Mesajı Okuyun
Old 28-02-2007, 12:46   #75
Admin

 
Varsayılan

Sayın muzaffererdogan,

Alıntı:
Yatak odasındaki hırsızı ertesi gün tekrar gördüğünüzde eksik olan nedir?
Benim kişisel görüşüm bu olaylarda Hakim ve Savcılarımızın genelinin gerekli duyarlılığı göstermediği ve kendilerine tanınan yetkileri ve özellikle takdir haklarını yeterince kullanmadıkları şeklindedir. Hukuk sistemine getirdiğim eleştiri de budur.

Sizin söylediğiniz gibi CMUK'taki düzenlemeler karşısında polisin olduğu kadar, hakim ve savcılarımızın da bir noktada elinin kolunun bağlandığına katılıyorum ve elbette onları da yasaya uydukları için eleştirmiyorum. Aksi, zaten düşünmesi dahi mümkün olmayacak bir fikirdir. Ancak yasal sınırlar içinde kalarak dahi olsa Hakim ve Savcılarımızın daha fazla yapabilecekleri olduğuna ve bunu çoğu kez yapmadıklarına inanıyorum.

Aslında örnek vererek konuyu dağıtmak istemiyorum, çünkü biliyorum ki örnek verdiğimde tartışma vermek istediğim ana fikirden uzaklaşacak ve örnekler üzerine yapılacak bir eleştiriye dönüşecek. Ancak örnek vermediği taktirde de bu yönde bir eleştiri alacağımı bildiğimden ve konunun havada kalmasını engellemek yönünden birkaç somut örneği de vermek istiyorum:

* Küçük yaşta çocukların cezai yargılamasına ilişkin son değişikliklerden sonra suç örgütlerinin yaşı küçük kişileri suçlarda kullanmak için organize ettikleri bilinmektedir. Ancak bu tip suçlarda hukuk sisteminin sürekli olarak yaptığı işlem defalarca ve defalarca suç işlerken yakalanan çocuğu anne ve babasına teslim etmek ve bunu "da ne yapalım yasa böyle" mazereti arkasında yapmaktır. Benim görüşüm bu durumda yapılması gerekenin bu çocuğun veleyetinin anne babasından alınması için yasal takibe başlatmak olduğudur ve bu görev de bence bu suçu takip eden Hakim ve Savcıların sorumluluğundadır.

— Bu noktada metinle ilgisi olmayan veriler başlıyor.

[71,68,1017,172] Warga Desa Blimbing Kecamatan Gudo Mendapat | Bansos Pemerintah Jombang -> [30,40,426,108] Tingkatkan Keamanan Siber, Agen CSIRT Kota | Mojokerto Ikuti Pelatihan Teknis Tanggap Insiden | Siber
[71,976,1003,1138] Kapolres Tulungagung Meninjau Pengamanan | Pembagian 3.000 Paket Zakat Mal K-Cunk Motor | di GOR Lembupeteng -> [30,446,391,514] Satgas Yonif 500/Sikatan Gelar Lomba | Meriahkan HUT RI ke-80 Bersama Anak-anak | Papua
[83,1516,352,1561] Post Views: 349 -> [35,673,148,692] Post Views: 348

* Ceza kanunumuzda hiçbir suçun cezası tek olarak belirlenmemiştir, alt ve üst sınırlar belirtilmiş ve hakime takdir yetkisi tanınmıştır. Toplumda rahatsızlık yaratan ve toplumsal sorun haline gelen suçlarda Hakimlerin cezaları üst sınırdan tayin etmeleri soruna pansuman olacaktır.

* Ceza soruşturmasında sanığa ücretsiz müdafii tayini yasanın gereğidir ve yasa aynı hakkı (bence hatalı olarak) müşteki için getirmemekte ve bu nedenle de adalet sistemine toplumun tepki duymasına neden olmaktadır. Siz gece evinizde yakaladığınız hırsızla birlikte ifade alınması için karakolda beklerken, onun için anında ücretsiz bir avukat gelmesi ancak sizin için gelmemesi haklı olarak tepkinize yol açar. Barolarımızın sınırlı dahi olsa, en azından gönüllülük esasına dayalı olarak müştekiler için de bu tip bir ücretsiz avukat tahsisi organizasyonu yapması gerektiğine inanıyorum.

* Ceza sistemimizde cezaların ertelenmesi veya paraya çevrilmesi çoğu kez hakimin takdirine bırakıldığı halde, uygulamada bu durum "otomatik"leştirilmiştir. Yargıtay Ceza Dairelerinin bu konuda hakime daha fazla inisiyatif sağlayan yaklaşımlara yönelmesi, ve hakimlerimizin de suçun niteliğine göre cezanın ertelenmemesi yoluna daha fazla başvurması kanaatimce bir zorunluluk haline gelmiştir.

Bu ve benzeri örnekler çoğaltılabilir. Ancak yukarıda belirttiğim üzere, tartışmayı sürdürürken verdiği örneklere takılmadan, arz etmeye çalıştığım "ana fikre", yani hukukçularımızın da ceza yargılamasında -yasal sınırlar içinde- daha etkin olması ve topu yasal düzenlemelere atmadan, yasal sınırlar içinde daha fazla neler yapabilecekleri noktasında özeleştiri yapmaları yönündeki görüşüme yoğunlaşılmasını önemle rica ederim.